20. A system for producing a user interface based on identified changes in expressions over time in a media content, the system comprising: one or more processors; and memory communicatively coupled to the one or more processors and configured to store instructions that when executed by the one or more processors, cause the system to perform a method comprising: receiving, from a user, the media content corresponding to one or more individuals; displaying the user interface comprising: a media region that presents the media content; and an expression tracking region; predicting, using one or more neural networks, one or more expressions associated with the one or more individuals based on the media content; updating the expression tracking region based on the predicted one or more expressions to identify changes in the one or more expressions over time based on the media content; and annotating the media region of the user interface based on the identified changes in the one or more expressions over time.

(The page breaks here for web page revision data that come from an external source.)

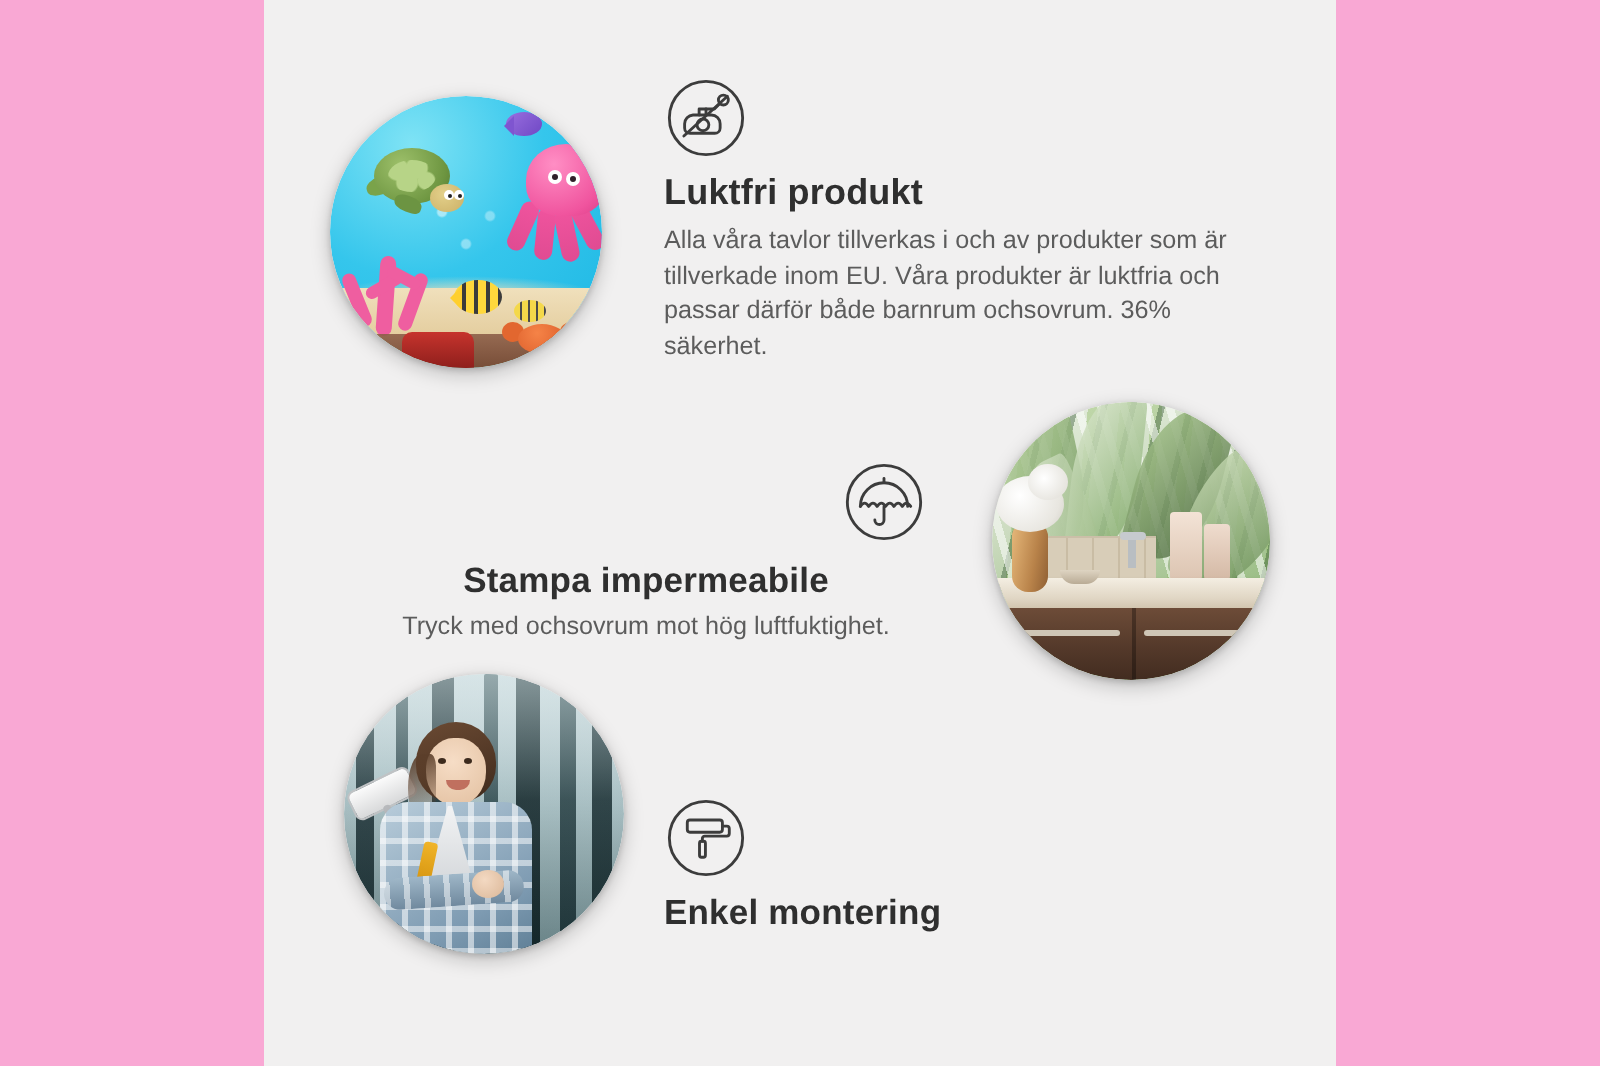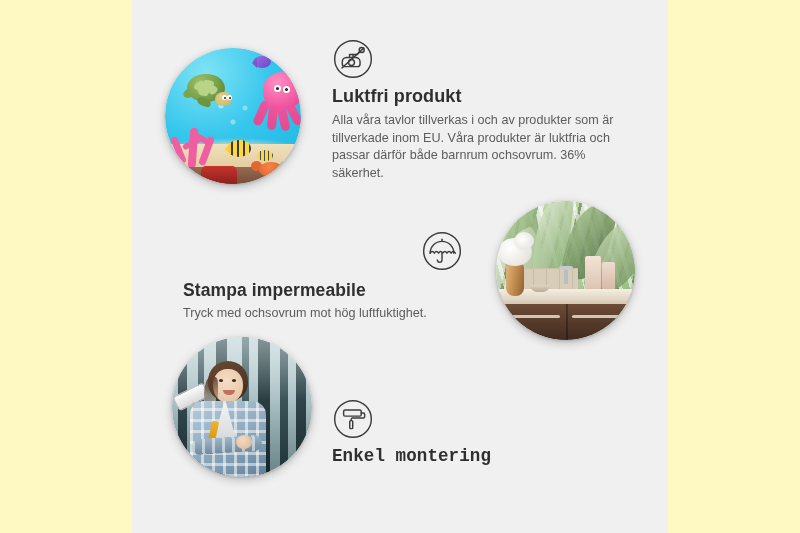"Luktfri produkt" #stage { background: #fef9c3 -> #f9a8d4 }
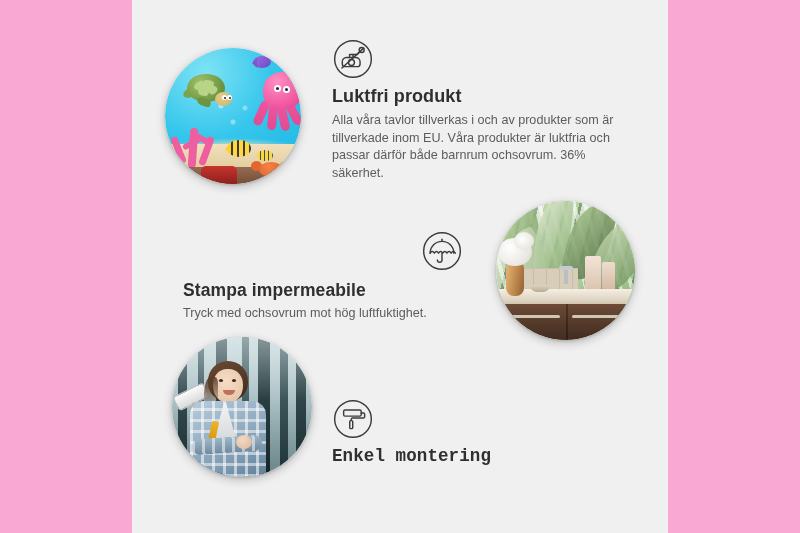"Stampa impermeabile" #feature-waterproof { text-align: left -> center }
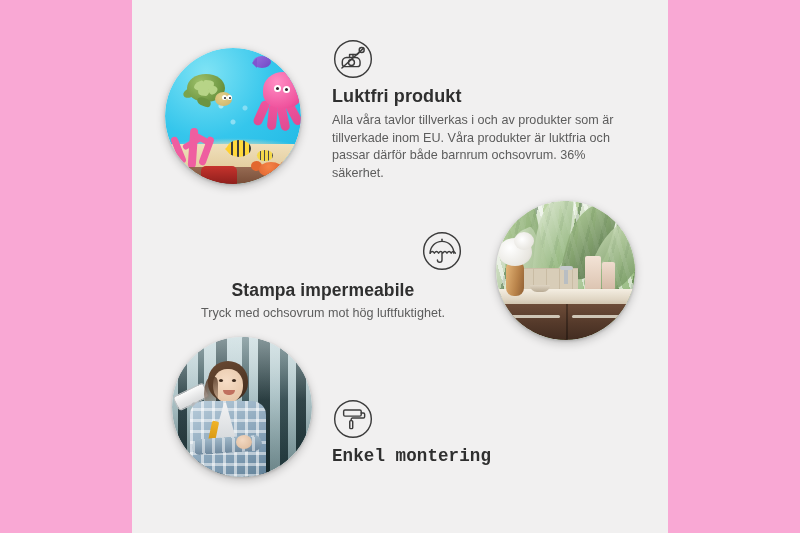"Enkel montering" #feature-easy .title { font-family: Liberation Mono, monospace -> none }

21. A non- transitory computer-readable storage medium storing one or more programs, the one or more programs comprising instructions, which when executed by one or more processors of one or more electronic devices, cause the electronic devices to perform a method comprising: receiving, from a user, the media content corresponding to one or more individuals; displaying a user interface comprising: a media region that presents the media content; and an expression tracking region; predicting, using one or more neural networks, one or more expressions associated with the one or more individuals based on the media content; updating the expression tracking region based on the predicted one or more expressions to identify changes in the one or more expressions over time based on the media content; and annotating the media region of the user interface based on the identified changes in the one or more expressions over time.